NASA's Spitzer Space Telescope celebrated its 12th anniversary with a new digital calendar showcasing some of the mission's most notable discoveries and popular cosmic eye candy.
The digital calendar is online at http://www.jpl.nasa.gov/images/spitzer/20150820/Spitzer12thAnniversaryCalendar.pdf
The calendar follows the life of the mission, with each month highlighting top infrared images and discoveries from successive years -- everything from a dying star resembling the eye of a monster to a star-studded, swirling galaxy. The final month includes a brand new image of the glittery star-making factory known as the Monkey Head nebula.
Spitzer, which launched into space on August 25, 2003, from Cape Canaveral, Florida, is still going strong. It continues to use its ultra-sensitive infrared vision to probe asteroids, comets, exoplanets (planets outside our solar system) and some of the farthest known galaxies. Recently, Spitzer helped discover the closest known rocky exoplanet to us, named HD219134b, at 21 light-years away.
In fact, Spitzer's exoplanet studies continue to surprise the astronomy community. The telescope wasn't originally designed to study exoplanets, but as luck -- and some creative engineering -- would have it, Spitzer has turned out to be a critical tool in the field, probing the climates and compositions of these exotic worlds. This pioneering work began in 2005, when Spitzer became the first telescope to detect light from an exoplanet.
Other top discoveries from the mission so far include:
-- Recipe for "comet soup." Spitzer observed the aftermath of the collision between NASA's Deep Impact spacecraft and comet Tempel 1, finding that cometary material in our own solar system resembles that around nearby stars.
-- The largest known ring around Saturn, a wispy, fine structure with 300 times the diameter of Saturn.

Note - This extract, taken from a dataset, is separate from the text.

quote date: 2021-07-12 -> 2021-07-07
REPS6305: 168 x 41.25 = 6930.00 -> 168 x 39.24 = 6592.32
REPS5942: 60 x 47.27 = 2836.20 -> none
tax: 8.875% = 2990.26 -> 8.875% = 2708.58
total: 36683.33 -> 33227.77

-- First exoplanet weather map of temperature variations over the surface of a gas exoplanet. Results suggested the presence of fierce winds.
-- Asteroid and planetary smashups. Spitzer has found evidence for several rocky collisions in other solar systems, including one thought to involve two large asteroids.

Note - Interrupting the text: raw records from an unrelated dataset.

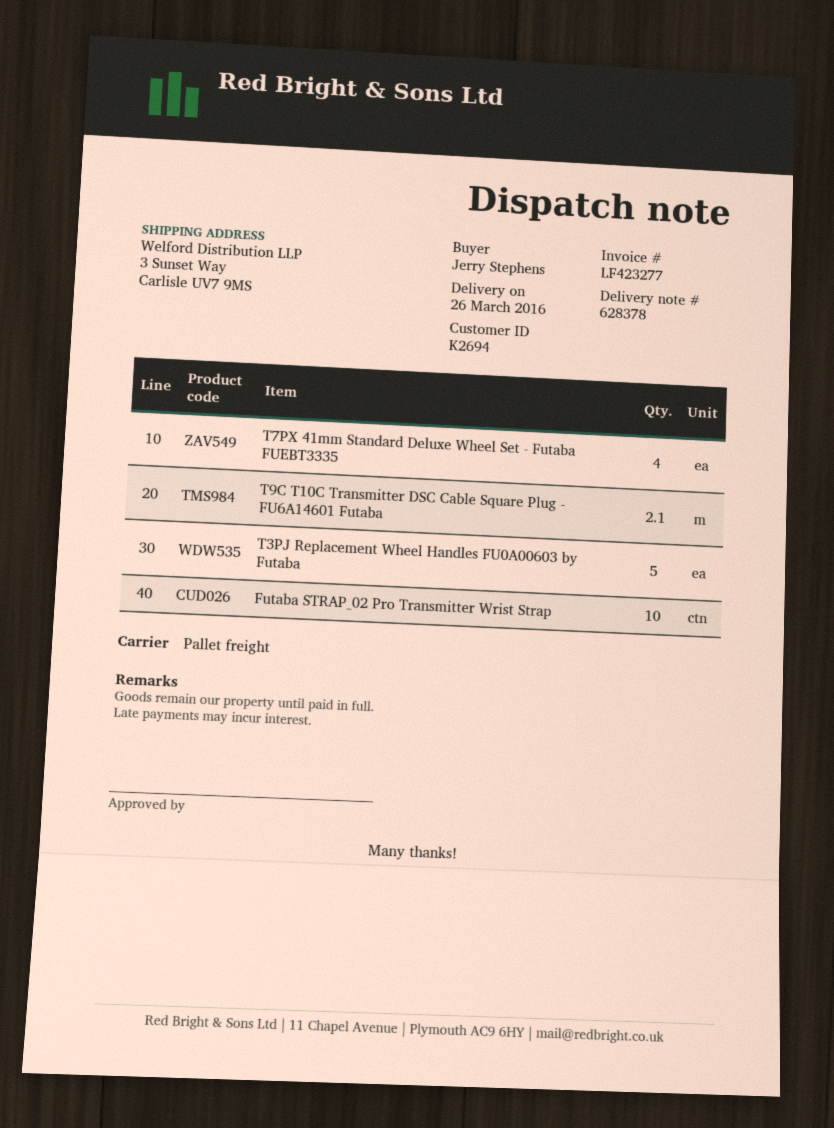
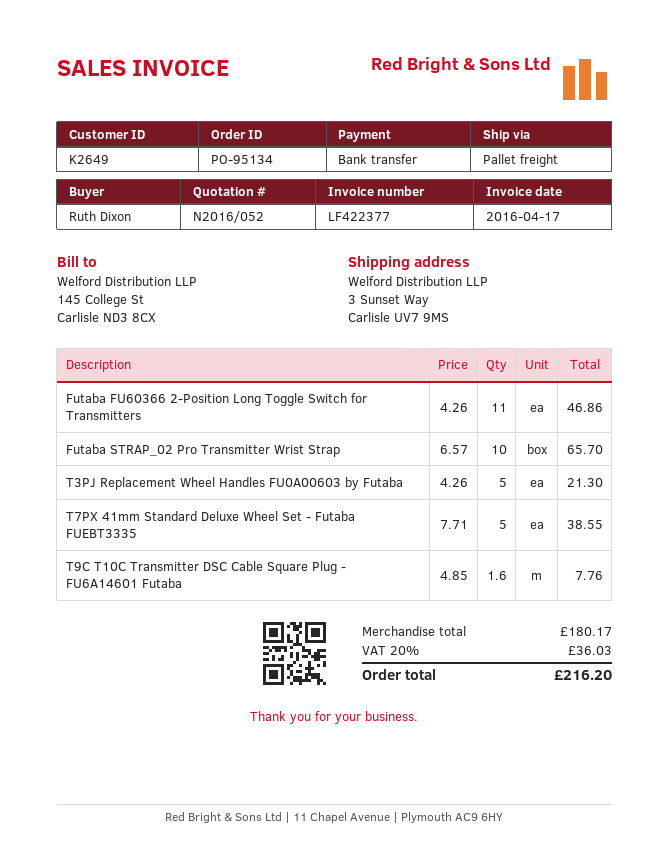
invoice number: LF423277 -> LF422377
customer number: K2694 -> K2649
ordered by: Jerry Stephens -> Ruth Dixon
T7PX 41mm Standard Deluxe Wheel Set - Futaba FUEBT3335: 4 -> 5
T9C T10C Transmitter DSC Cable Square Plug - FU6A14601 Futaba: 2.1 -> 1.6
Futaba FU60366 2-Position Long Toggle Switch for Transmitters: none -> 11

-- The hidden lairs of newborn stars. Spitzer's infrared images have provided unprecedented views into the hidden cradles where young stars grow up, revolutionizing our understanding of stellar birth.
-- Buckyballs in space. Buckyballs are soccer-ball-shaped carbon molecules that have important technological applications on Earth.

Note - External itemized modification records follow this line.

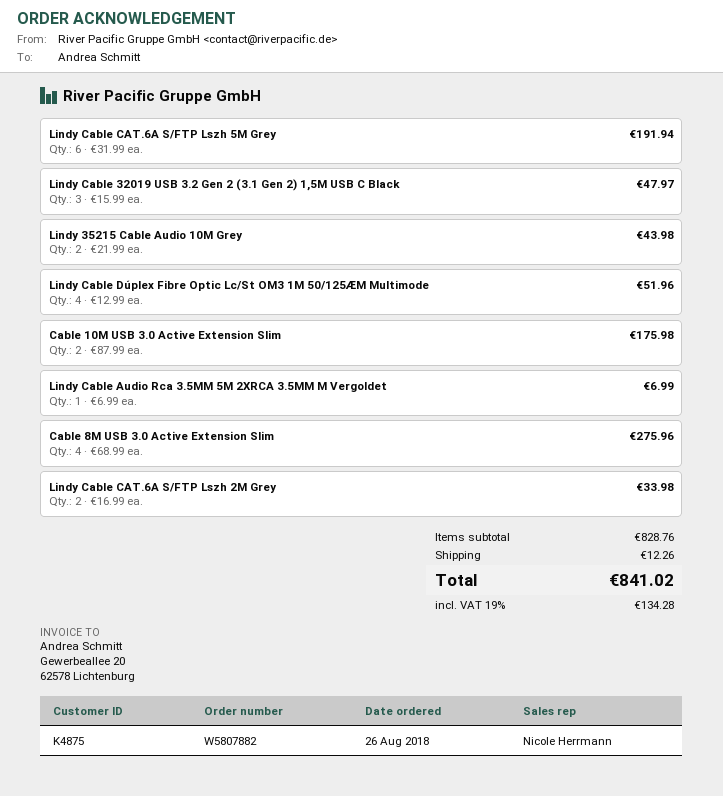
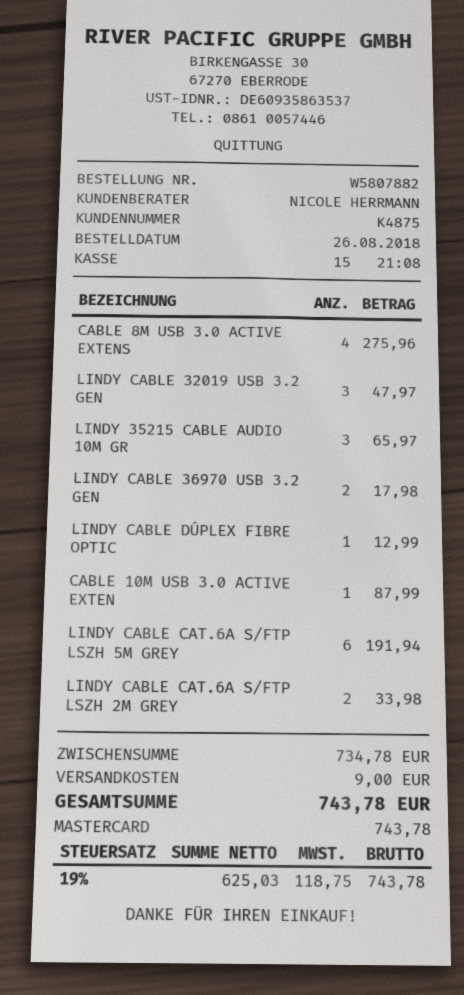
Lindy 35215 Cable Audio 10M Grey: 2 for 43.98 -> 3 for 65.97
Lindy Cable Dúplex Fibre Optic Lc/St OM3 1M 50/125ÆM Multimode: 4 for 51.96 -> 1 for 12.99
Cable 10M USB 3.0 Active Extension Slim: 2 for 175.98 -> 1 for 87.99
Lindy Cable Audio Rca 3.5MM 5M 2XRCA 3.5MM M Vergoldet: 1 for 6.99 -> none
LINDY CABLE 36970 USB 3.2 GEN: none -> 2 for 17.98
subtotal: 828.76 -> 734.78
shipping: 12.26 -> 9.00
tax: 19% = 134.28 -> 19% = 118.75
total: 841.02 -> 743.78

-- One of the most remote planets known, lying about 13,000 light-years away, deep within our galaxy. Spitzer continues to help in the search for exoplanets using a state-of-the-art method called microlensing.
-- Massive clusters of galaxies. Spitzer has identified many more distant galaxy clusters than were previously known.
-- "Big baby" galaxies. Spitzer and Hubble has found remote galaxies that were much more massive and mature than expected.
JPL manages the Spitzer Space Telescope mission for NASA's Science Mission Directorate, Washington. Science operations are conducted at the Spitzer Science Center at the California Institute of Technology in Pasadena. Spacecraft operations are based at Lockheed Martin Space Systems Company, Littleton, Colorado. Data are archived at the Infrared Science Archive housed at the Infrared Processing and Analysis Center at Caltech. Caltech manages JPL for NASA.